Shields was the son of Melvinia, a slave who was bought by Henry Shields in 1852 after the death of his father-in-law, her former master, David Patterson. Melvinia was 15 at the time and gave birth to Dolphus around 1859. It is possible that Henry was the father, as he was listed as mulatto in the 1870 census along with three siblings. She moved with her children to Bartow County, Georgia in the 1880s and Dolphus married Alice Easley, daughter of Mariah and Bolus Easley who had also been owned by Patterson.
Around 1888 Dolphus and Alice moved to Birmingham.
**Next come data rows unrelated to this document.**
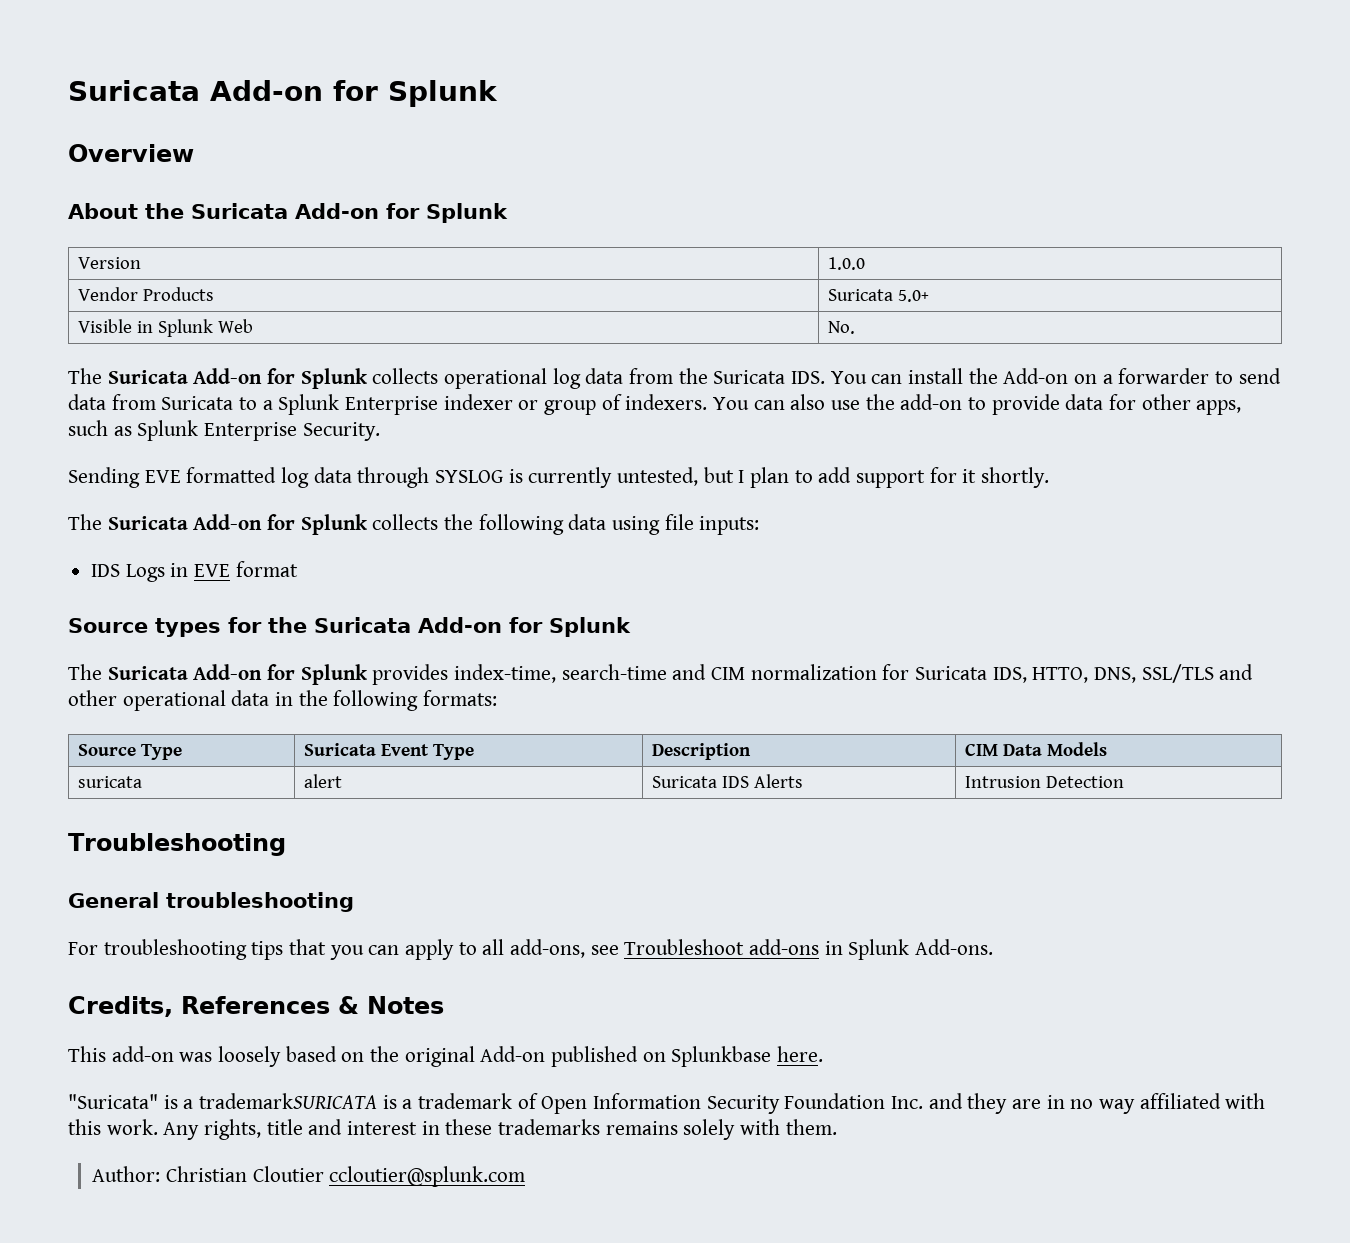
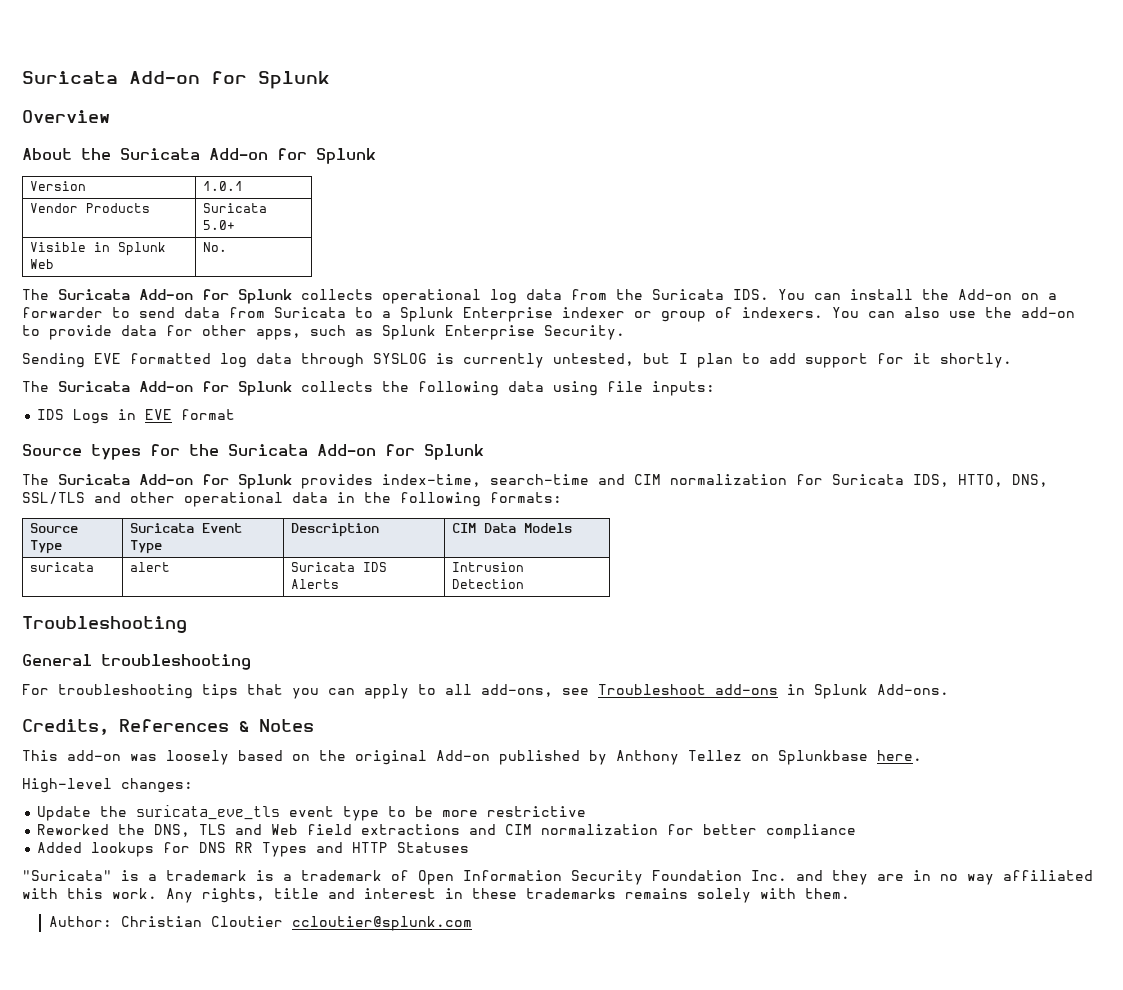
- Version | 1.0.0
+ Version | 1.0.1
- This add-on was loosely based on the original Add-on published on Splunkbase here.
+ This add-on was loosely based on the original Add-on published by Anthony Tellez on Splunkbase here.
+ High-level changes:
+ Update the suricata_eve_tls event type to be more restrictive
+ Reworked the DNS, TLS and Web field extractions and CIM normalization for better compliance
+ Added lookups for DNS RR Types and HTTP Statuses
- "Suricata" is a trademarkSURICATA is a trademark of Open Information Security Foundation Inc. and they are in no way affiliated with this work.
+ "Suricata" is a trademark is a trademark of Open Information Security Foundation Inc. and they are in no way affiliated with this work.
He had learned to read and write and worked as a carpenter, building his own home by 1900 and opening his own shop by 1911. He co-founded First Ebenezer Baptist Church and later Trinity Baptist Church, supervising Sunday Schools there and at Regular Missionary Baptist Church. The latter church helped him celebrate his 90th birthday at his home at 850 Lomb Avenue in 1949. (The house has since been demolished.)
Dolphus and Alice separated and he married a younger woman named Mattie before 1900. He eventually had two more wives. Alice bore two sons with Dolphus. Robert Lee, Michelle Obama's great-grandfather, worked as a railroad porter. Willie Arthur was granted patents for improved dry cleaning processes and worked as a maintenance staffer.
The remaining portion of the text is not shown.